> [Problem] Pull out every line below that contains the word "either".

= = = = = = =

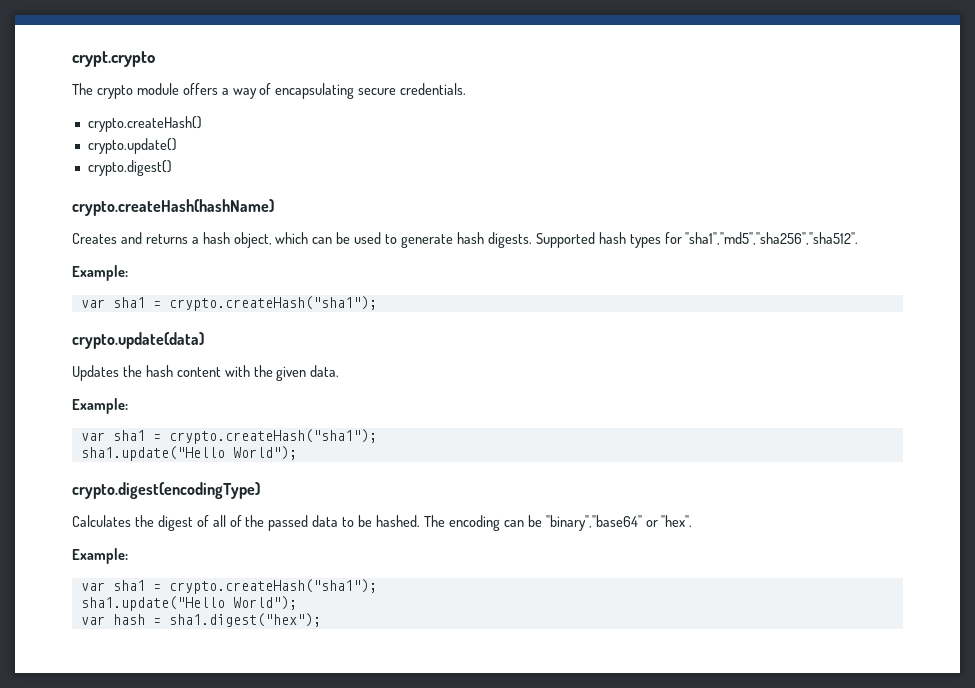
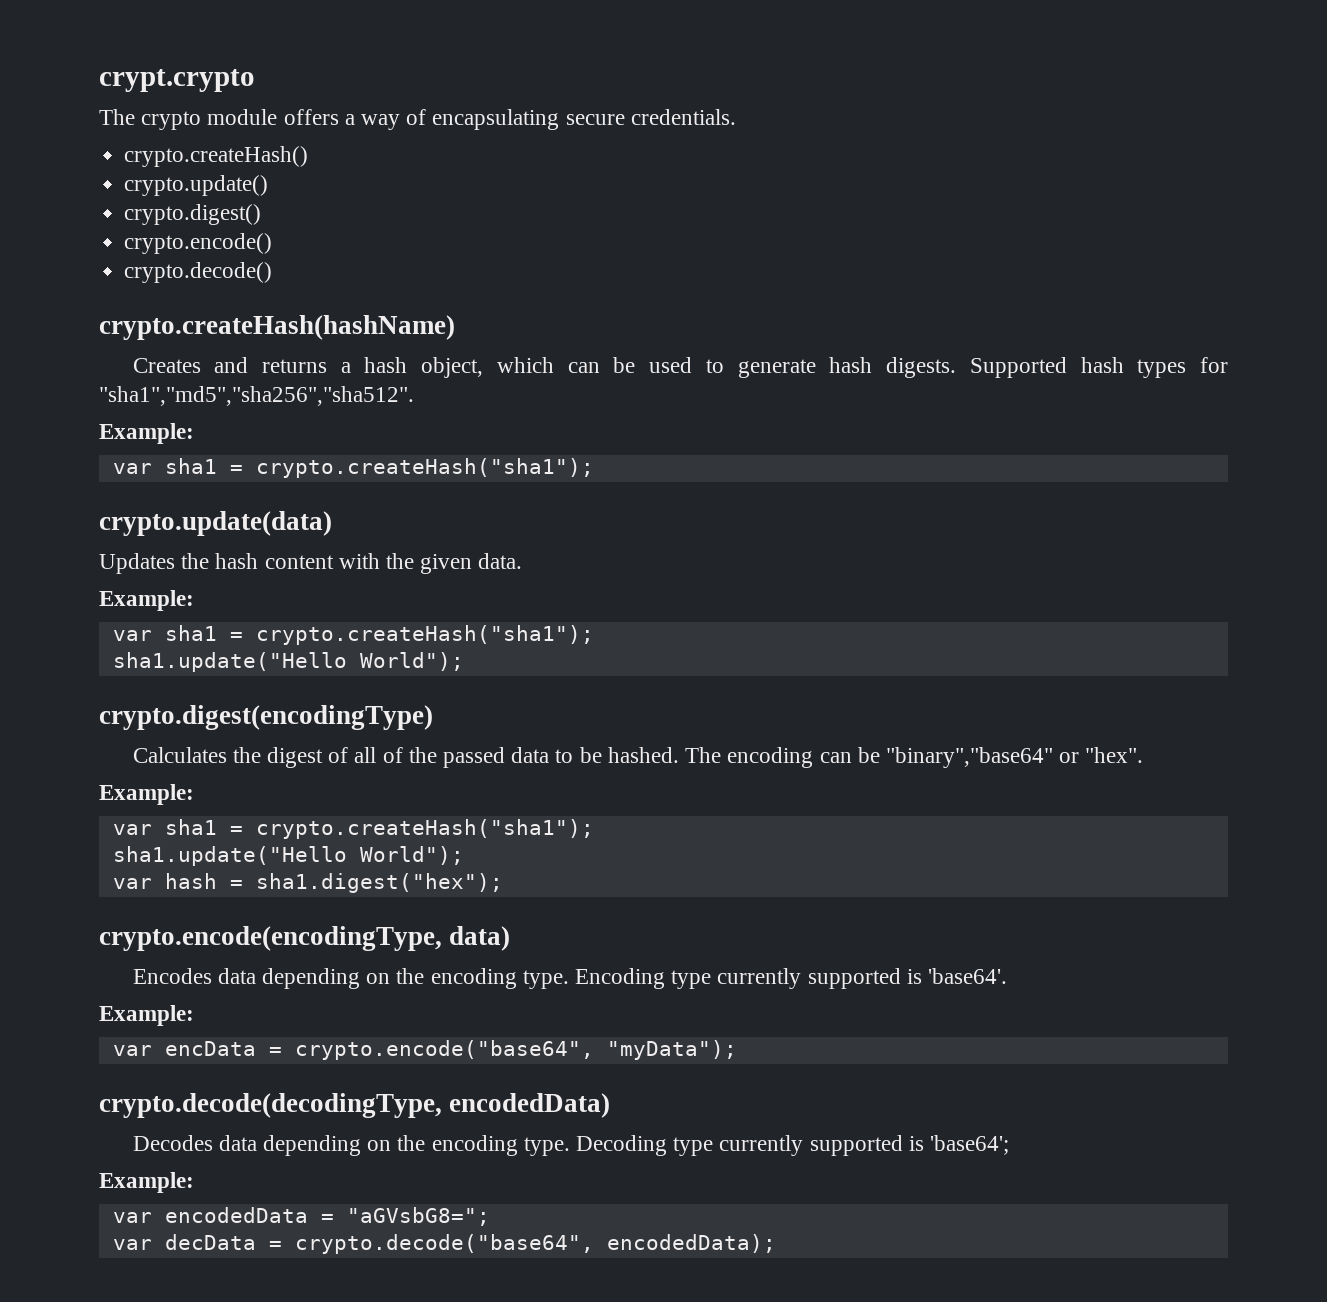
(172, 168) none -> [124,233,273,254] [124,262,273,283] // crypto.encode() // crypto.decode()
(321, 620) none -> [99,926,511,951] [132,968,1008,989] [99,1005,194,1026] [112,1040,737,1060] [99,1093,611,1118] [132,1135,1010,1156] [99,1172,194,1193] [112,1207,490,1226] [112,1234,776,1254] // crypto.encode(encodingType, data) // Encodes data depending on the encoding type. Encoding type currently supported is 'base64'. // Example: // var encData = crypto.encode("base64", "myData"); // crypto.decode(decodingType, encodedData) // Decodes data depending on the encoding type. Decoding type currently supported is 'base64'; // Example: // var encodedData = "aGVsbG8="; // var decData = crypto.decode("base64", encodedData);

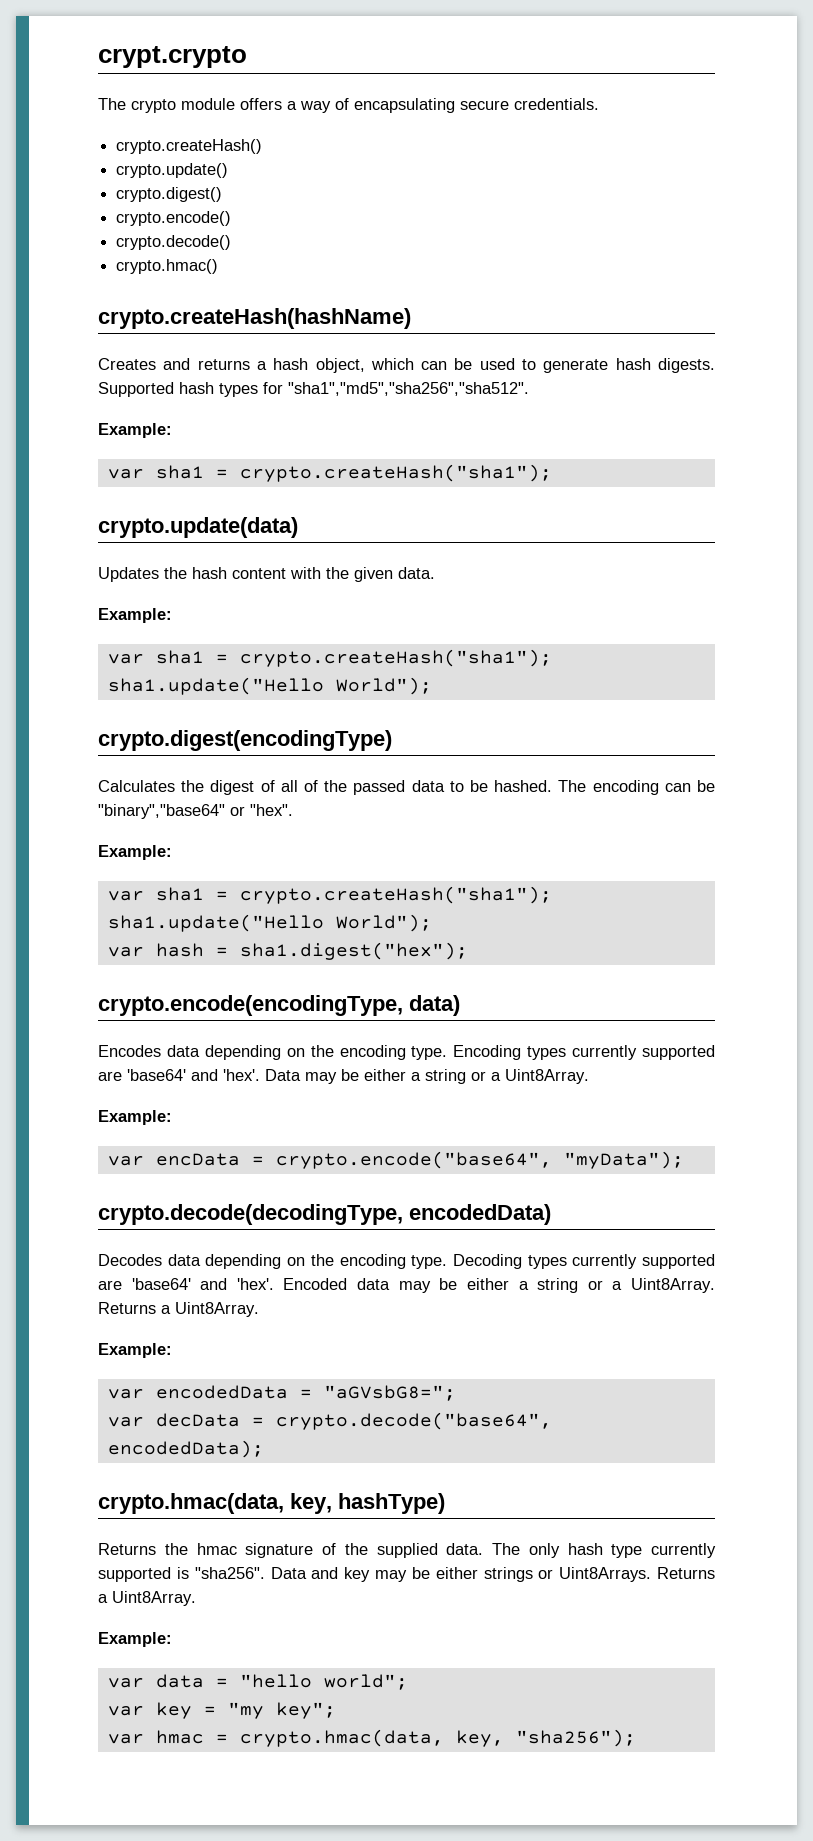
(273, 272) none -> [116,259,219,274] // crypto.hmac()
[671,968,1008,989] type currently supported is 'base64'. -> [527,1045,715,1060] [98,1069,589,1084] types currently supported are 'base64' and 'hex'. Data may be either a string or a Uint8Array.
[673,1135,1010,1156] type currently supported is 'base64'; -> [527,1254,715,1269] [98,1278,716,1293] [98,1302,259,1317] types currently supported are 'base64' and 'hex'. Encoded data may be either a string or a Uint8Array. Returns a Uint8Array.
(776, 1243) none -> [98,1493,445,1514] [98,1543,716,1558] [98,1567,715,1582] [98,1591,196,1606] [98,1632,172,1647] [107,1674,408,1690] [107,1702,336,1719] [107,1729,636,1747] // crypto.hmac(data, key, hashType) // Returns the hmac signature of the supplied data. The only hash type currently supported is "sha256". Data and key may be either strings or Uint8Arrays. Returns a Uint8Array. // Example: // var data = "hello world"; // var key = "my key"; // var hmac = crypto.hmac(data, key, "sha256");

= = = = = = =

> [Answer box]
[671,968,1008,989] type currently supported is 'base64'. -> [527,1045,715,1060] [98,1069,589,1084] types currently supported are 'base64' and 'hex'. Data may be either a string or a Uint8Array.
[673,1135,1010,1156] type currently supported is 'base64'; -> [527,1254,715,1269] [98,1278,716,1293] [98,1302,259,1317] types currently supported are 'base64' and 'hex'. Encoded data may be either a string or a Uint8Array. Returns a Uint8Array.
(776, 1243) none -> [98,1493,445,1514] [98,1543,716,1558] [98,1567,715,1582] [98,1591,196,1606] [98,1632,172,1647] [107,1674,408,1690] [107,1702,336,1719] [107,1729,636,1747] // crypto.hmac(data, key, hashType) // Returns the hmac signature of the supplied data. The only hash type currently supported is "sha256". Data and key may be either strings or Uint8Arrays. Returns a Uint8Array. // Example: // var data = "hello world"; // var key = "my key"; // var hmac = crypto.hmac(data, key, "sha256");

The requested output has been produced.